WHAT THE TASK REQUIRES ▸ Examine the data below and state how many lines contain "right", offering no other words.

[Web page revision data]
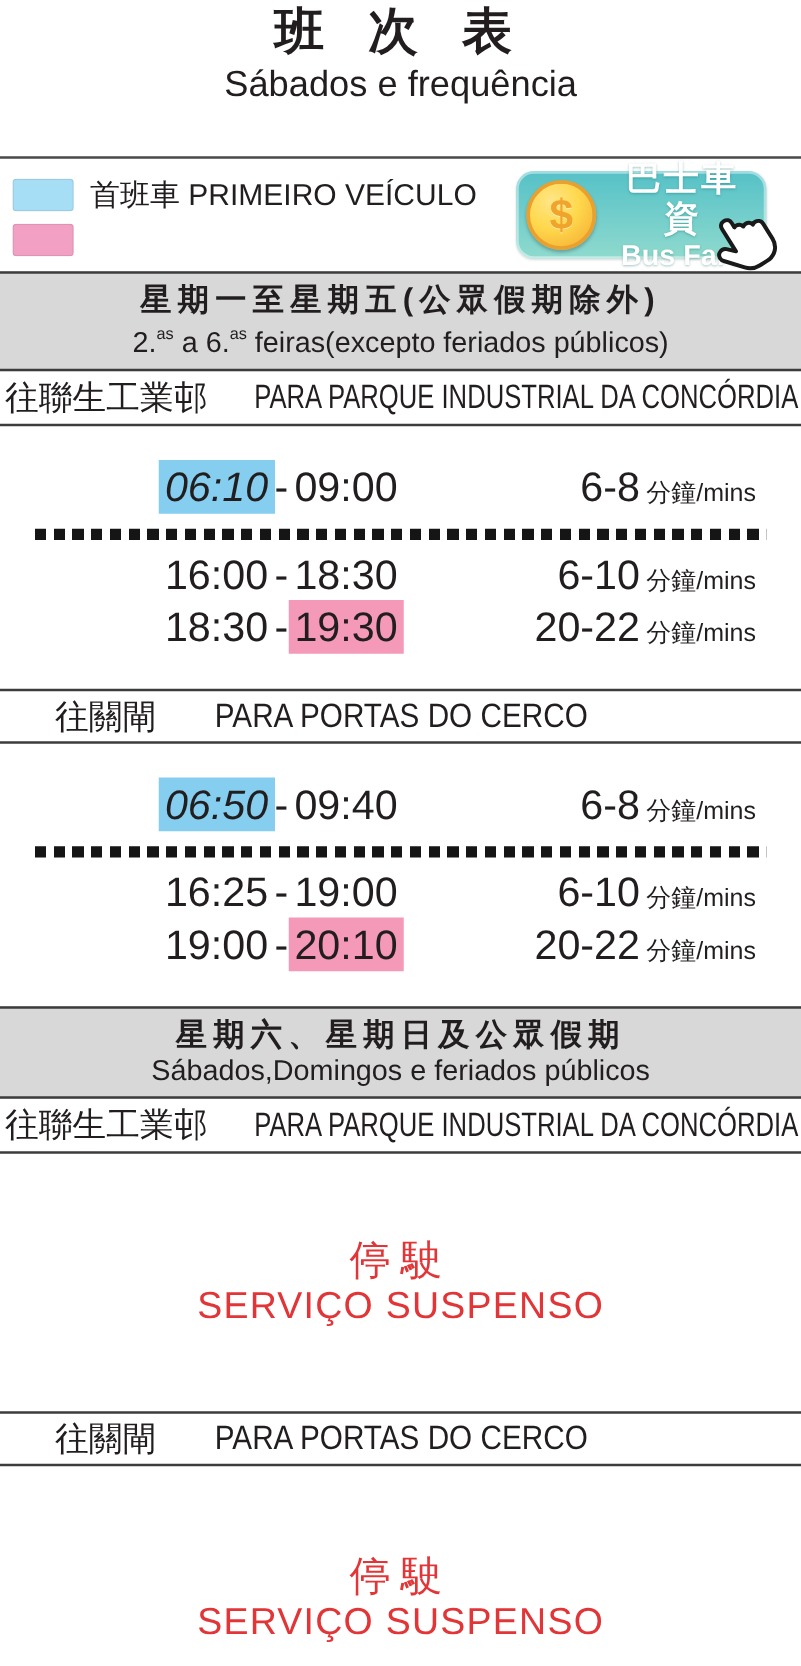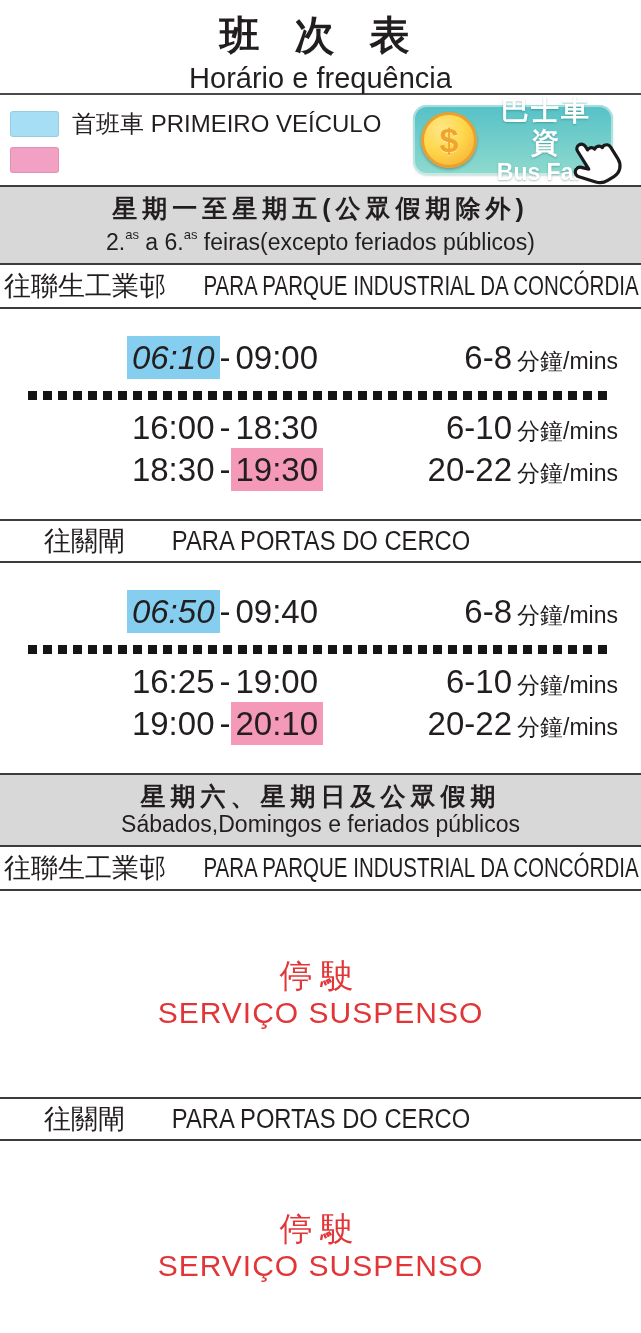--- a/index.html
+++ b/index.html
@@ -2,21 +2,21 @@
 <html style="--hl-first: #85CEF0; --hl-last: #F49AB8; --red: #E23537; --header-bg: #D8D8D8; --line: #3C3C3C; --swatch-first: #A6DEF6; --swatch-last: #F2A0C3; --btn-top: #55C1C7; --btn-bottom: #8FDACE;"><head>
 <meta charset="utf-8">
 <style>
   html,body{margin:0;padding:0;background:#fff;}
   .page{
     width:641px;height:1333px;margin:0 auto;background:#fff;
     font-family:"Liberation Sans",sans-serif;color:#221E1F;
     overflow:hidden;position:relative;box-sizing:border-box;
   }
   
-  .title-block{height:95px;box-sizing:border-box;padding-top:10px;text-align:center;
+  .title-block{height:127px;box-sizing:border-box;text-align:center;
     border-bottom:2px solid #4a4a4a;}
   .title-cjk{margin:0;font-size:40px;line-height:50px;font-weight:600;letter-spacing:12px;}
   .title-latin{margin:0;font-size:29px;line-height:36px;font-weight:400;}
   
   .legend-row{height:90px;box-sizing:border-box;display:flex;align-items:center;
     justify-content:space-between;padding:0 28px 0 10px;}
   .legend{display:flex;flex-direction:column;gap:7px;}
   .legend-item{display:flex;align-items:center;}
   .swatch{width:47px;height:24px;border-radius:3px;margin-right:13px;border:1px solid rgba(0,0,0,.08);}
   .swatch-first{background:var(--swatch-first);}
@@ -56,38 +56,38 @@
   .route-latin.centered{left:50%;transform:translate(-50%,-50%) scaleX(.88);}
   
   .times-block{height:210px;box-sizing:border-box;padding-top:28px;}
   .time-row{display:flex;align-items:center;height:42px;white-space:nowrap;}
   .range{width:330px;margin-left:60px;text-align:center;font-size:33px;}
   .t{padding:3px 5px;}
   .hl-first{background:var(--hl-first);font-style:italic;}
   .hl-last{background:var(--hl-last);}
   .freq{display:flex;align-items:baseline;}
   .freq-num{width:122px;text-align:right;font-size:33px;}
-  .freq-unit{margin-left:5px;font-size:23px;}
+  .freq-unit{margin-left:5px;font-size:20px;}
   .dotted-sep{width:585px;height:9px;margin:12px auto 7px auto;
     background:repeating-linear-gradient(90deg,#151515 0 9px,transparent 9px 15px);}
   
   .suspended-block{height:206px;display:flex;flex-direction:column;align-items:center;
     justify-content:center;color:var(--red);box-sizing:border-box;}
   .suspended-block.tall{height:212px;}
   .susp-cjk{font-size:33px;letter-spacing:8px;line-height:38px;}
   .susp-latin{font-size:30px;letter-spacing:1px;line-height:36px;}
 </style>
 </head>
 <body>
 
 <div class="page">
 
   <header class="title-block">
     <h1 class="title-cjk">班 次 表</h1>
-    <h2 class="title-latin">Horário e frequência</h2>
+    <h2 class="title-latin">Sábados e frequência</h2>
   </header>
 
   <div class="legend-row">
     <div class="legend">
       <div class="legend-item">
         <span class="swatch swatch-first"></span>
         <span class="legend-label">首班車 PRIMEIRO VEÍCULO</span>
       </div>
       <div class="legend-item">
         <span class="swatch swatch-last"></span>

TASK OUTPUT ▸ 2